La reciente noticia publicada por Confilegal vuelve a poner sobre la mesa una realidad que en el ámbito de la investigación privada conocemos bien: la prueba objetiva pesa más que cualquier declaración interesada.
La resolución de la Audiencia Provincial de Granada confirma la extinción de una pensión compensatoria tras acreditarse que la beneficiaria mantenía una relación sentimental estable que había negado ante los tribunales. Y el elemento clave del caso fue, una vez más, el trabajo de un detective privado.
El contexto jurídico: cuándo se pierde la pensión compensatoria
El artículo 101 del Código Civil establece que el derecho a pensión compensatoria se extingue cuando el beneficiario contrae nuevo matrimonio o convive maritalmente con otra persona.
Aquí no hablamos solo de empadronamientos conjuntos o contratos firmados a medias. La jurisprudencia ha ido ampliando el concepto de “convivencia marital” hacia una realidad afectiva y estable, aunque no exista formalización legal.

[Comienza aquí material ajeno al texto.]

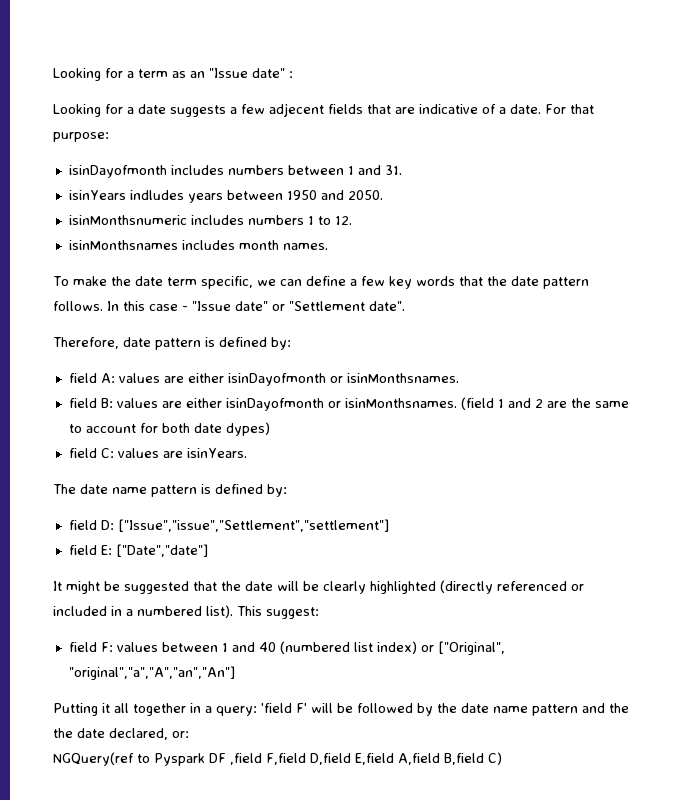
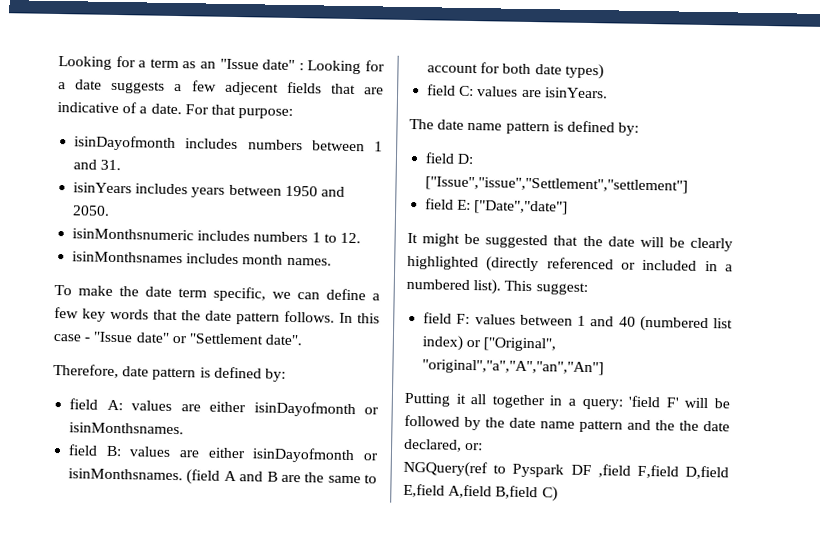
(293, 74) // -> (304, 67) none
[129,190,184,200] indludes -> [135,183,189,195] includes
[497,398,543,408] 1 and 2 -> [223,470,278,482] A and B
[225,422,270,436] dypes) -> [564,63,604,80] types)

Es decir: lo relevante no es cómo se etiqueta la relación, sino cómo se vive.
La importancia de la prueba
En este caso, el exmarido alegó que su expareja mantenía una relación estable. Ella lo negó, calificándolo como una simple amistad.
Pero el informe de investigación aportó elementos que los tribunales consideraron determinantes:
Entradas y salidas habituales del domicilio.
- Uso de llaves.
- Pernoctas frecuentes.
- Conductas públicas compatibles con una relación afectiva.
- Evidencia en redes sociales.
No se trata de “espiar sentimientos”. Se trata de documentar hechos objetivos que permitan al tribunal valorar si existe una convivencia material y emocional equivalente a una relación de pareja.
Y aquí está el punto clave para quienes ejercemos esta profesión: la credibilidad se construye con metodología, continuidad y rigor probatorio.